Alcohol metabolises at different rates for different people but most men would be fine to drive after only one pint of beer. If he really wasn’t fit to drive then you could have driven but chose not to. Bad roads? If you have a licence to drive you should be capable of driving on any road. If you had lived in the area for years before moving away, surely you were familiar with them?

If push came to shove and you were visiting friends, you could have asked one of them to help out. Or phoned for a taxi. Why didn't you do that?

Your 14 year old grandson was in pain with a possible broken ankle and all you could think about was missing dinner that evening. Why? Because you thought you might have to sit in A&E for a few hours?

People drive 20, 30, 40, 50 miles or more just to get to work every day. And then they drive home again … every day - five or six days a week. You wouldn’t travel 20 miles to help your young grandson. How long would it have taken? 30 minutes?

Stop making excuses for the pair of you and apologise to your daughter and grandson for not helping when you so easily could have done.

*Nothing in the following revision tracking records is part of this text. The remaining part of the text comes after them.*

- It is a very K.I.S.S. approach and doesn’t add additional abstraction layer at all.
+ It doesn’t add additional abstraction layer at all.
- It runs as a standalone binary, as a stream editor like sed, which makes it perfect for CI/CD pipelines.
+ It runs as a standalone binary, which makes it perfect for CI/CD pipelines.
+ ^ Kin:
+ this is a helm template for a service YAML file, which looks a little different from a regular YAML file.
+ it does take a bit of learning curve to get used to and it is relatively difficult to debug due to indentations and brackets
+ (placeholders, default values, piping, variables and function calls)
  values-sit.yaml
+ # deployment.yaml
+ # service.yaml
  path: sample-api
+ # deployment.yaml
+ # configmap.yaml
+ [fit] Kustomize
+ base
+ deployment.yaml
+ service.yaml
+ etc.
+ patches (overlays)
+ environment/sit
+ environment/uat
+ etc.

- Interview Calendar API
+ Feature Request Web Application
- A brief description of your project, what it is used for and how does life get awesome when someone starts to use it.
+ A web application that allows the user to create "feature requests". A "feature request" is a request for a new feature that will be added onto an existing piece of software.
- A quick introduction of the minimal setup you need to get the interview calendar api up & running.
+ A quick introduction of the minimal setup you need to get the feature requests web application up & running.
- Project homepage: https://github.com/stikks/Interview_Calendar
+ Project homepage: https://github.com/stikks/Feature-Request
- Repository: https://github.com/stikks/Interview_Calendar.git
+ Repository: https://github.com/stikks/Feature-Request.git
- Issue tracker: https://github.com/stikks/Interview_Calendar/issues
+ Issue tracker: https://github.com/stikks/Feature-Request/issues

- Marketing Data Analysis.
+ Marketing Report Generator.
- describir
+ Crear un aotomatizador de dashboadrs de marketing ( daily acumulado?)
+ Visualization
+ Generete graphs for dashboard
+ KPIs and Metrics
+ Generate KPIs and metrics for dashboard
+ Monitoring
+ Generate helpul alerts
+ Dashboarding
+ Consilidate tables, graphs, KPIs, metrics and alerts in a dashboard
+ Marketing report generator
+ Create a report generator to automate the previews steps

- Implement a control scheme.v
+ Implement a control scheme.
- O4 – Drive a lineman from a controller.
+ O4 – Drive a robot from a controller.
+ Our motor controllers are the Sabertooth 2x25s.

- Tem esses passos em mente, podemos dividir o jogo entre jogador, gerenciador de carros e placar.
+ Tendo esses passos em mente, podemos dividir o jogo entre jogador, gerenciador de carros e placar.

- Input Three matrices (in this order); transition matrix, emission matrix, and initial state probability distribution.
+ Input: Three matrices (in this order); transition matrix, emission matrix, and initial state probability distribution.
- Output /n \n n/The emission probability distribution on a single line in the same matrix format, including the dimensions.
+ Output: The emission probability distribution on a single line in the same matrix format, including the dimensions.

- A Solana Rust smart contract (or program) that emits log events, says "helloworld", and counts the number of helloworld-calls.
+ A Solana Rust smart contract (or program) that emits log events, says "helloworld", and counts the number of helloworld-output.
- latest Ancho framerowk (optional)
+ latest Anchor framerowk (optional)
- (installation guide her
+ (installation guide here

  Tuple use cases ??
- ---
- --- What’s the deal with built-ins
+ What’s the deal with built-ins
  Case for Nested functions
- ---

Cossy Sun 23-Mar-25 19:37:36

I don’t mean to be in any way rude or unpleasant, but are you for real?

Why on earth did you agree to be an emergency contact when you live so far away and don’t seem that keen to do it.

If it was my Grandchild and I was closer that normal, despite it really putting us out, I’d have gone straight away.

Elowen33 Sun 23-Mar-25 19:38:59

Phoning her 20 times is not going to help, she obviously does not want to speak to you. Your comment of “make her change her mind” is probably why she will not reply to your calls.

March Sun 23-Mar-25 19:41:20

She might be feeling petty and probably a bit alone.
Your grandson is 14?
He knows his mom's job and he might be wondering why his nan didn't come and get him when he had a suspected broken ankle.
He also might be feeling hurt and not wanting to see you.